March 4, 2009
United States Securities and Exchange Commission
Washington, D.C. 20549
Attention: Linda Cvrkel
Branch Chief
Division of Corporate Finance
Mail Stop 3561
Re: Gaiam, Inc.
Form 10-K for the fiscal year ended December 31, 2007
File No. 000-27517
Dear Ms. Cvrkel:
This letter responds to your letter dated February 19, 2009 relating to comments of the staff of the Securities and Exchange Commission (the “Staff”) in connection with the above referenced filing. Gaiam, Inc. (the “Company”, “we”, “us”, “our” or “Gaiam”) responses to the Staff’s comment follow the numbered comment contained in the February 19, 2009 letter, which we have reproduced below.

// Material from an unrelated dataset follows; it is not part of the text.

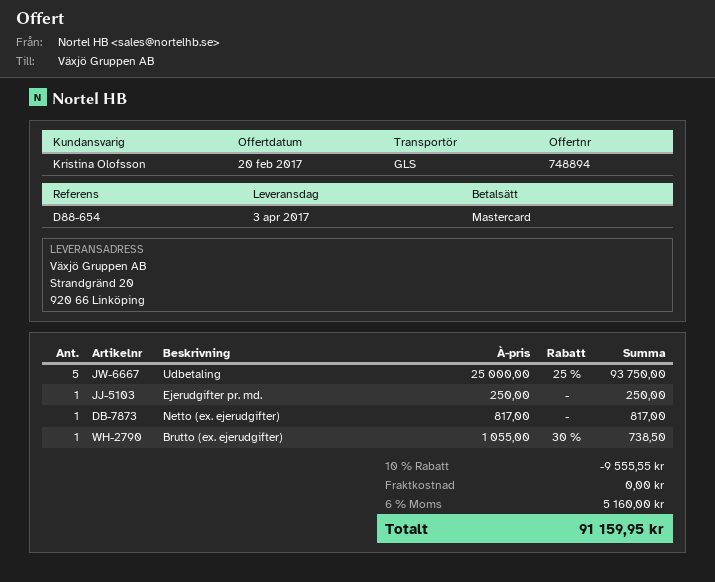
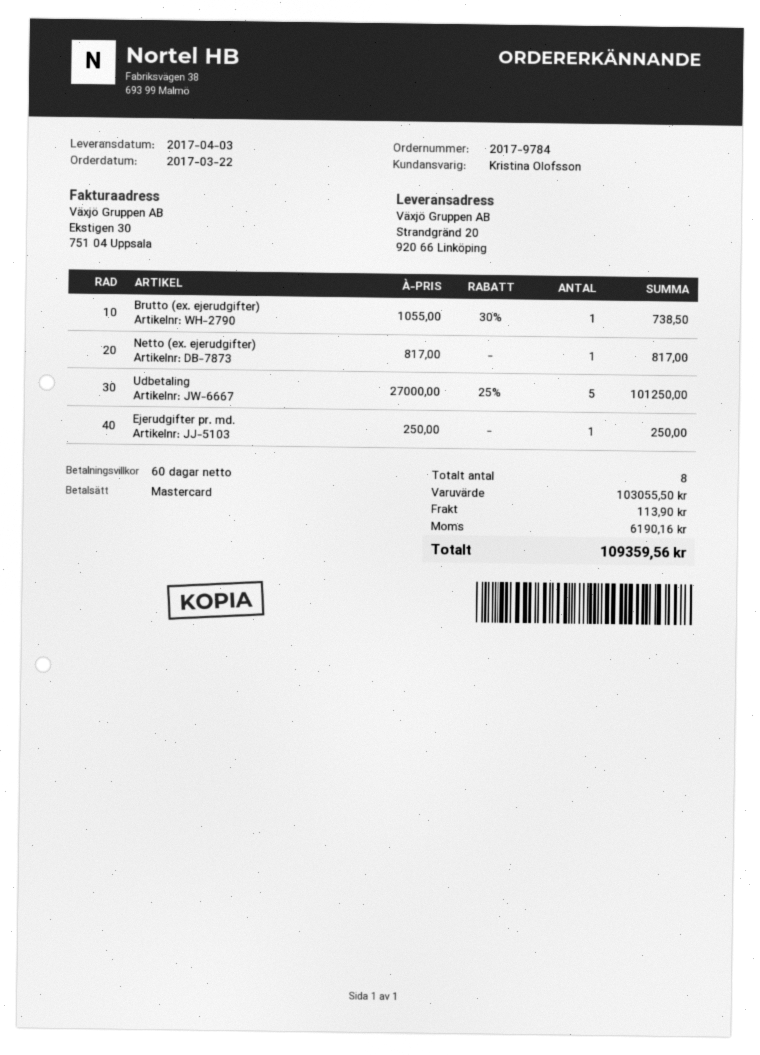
Udbetaling: 5 x 25000.00 - 25% = 93750.00 -> 5 x 27000.00 - 25% = 101250.00
discount: 10% = 9555.55 -> none
shipping: 0.00 -> 113.90
tax: 5160.00 -> 6190.16
total: 91159.95 -> 109359.56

Note 10, Shareholders’ Equity
1. We note your response to our prior comment number 4 in which you indicate that you typically use the closing market price of your common stock on the date of the transaction to value shares issued in connection with acquisition transactions. Please note that treatment does not comply with the guidance in paragraph 22 of SFAS No. 141 which requires that the market price for a reasonable period before and after the date that the terms of the acquisition are agreed to and announced shall be considered in determining the fair value of the securities issued. Please revise the values assigned to the shares issued in connection with the acquisition transactions that occurred during the various periods presented in your financial statements to comply with the guidance in paragraph 22 of SFAS No. 141 or explain why you do not believe this is required.
Company Response: In response to the Staff’s comment, we advise the Staff that the difference in value of the shares issued in connection with our acquisition transactions between utilizing the closing market price of our common stock on the date of the transaction and calculating their value in accordance with paragraph 22 of SFAS No. 141 was (i) insignificant and (ii) would result in no changes to our results of operations or cash flows. Additionally, we advise the Staff that we will revise future filings beginning with our Annual Report on Form 10-K for the year ended December 31, 2008 to disclose that we use a period beginning two days before and two days after the date that the terms of the acquisition are agreed to and announced in determining the estimated fair value of the securities issued.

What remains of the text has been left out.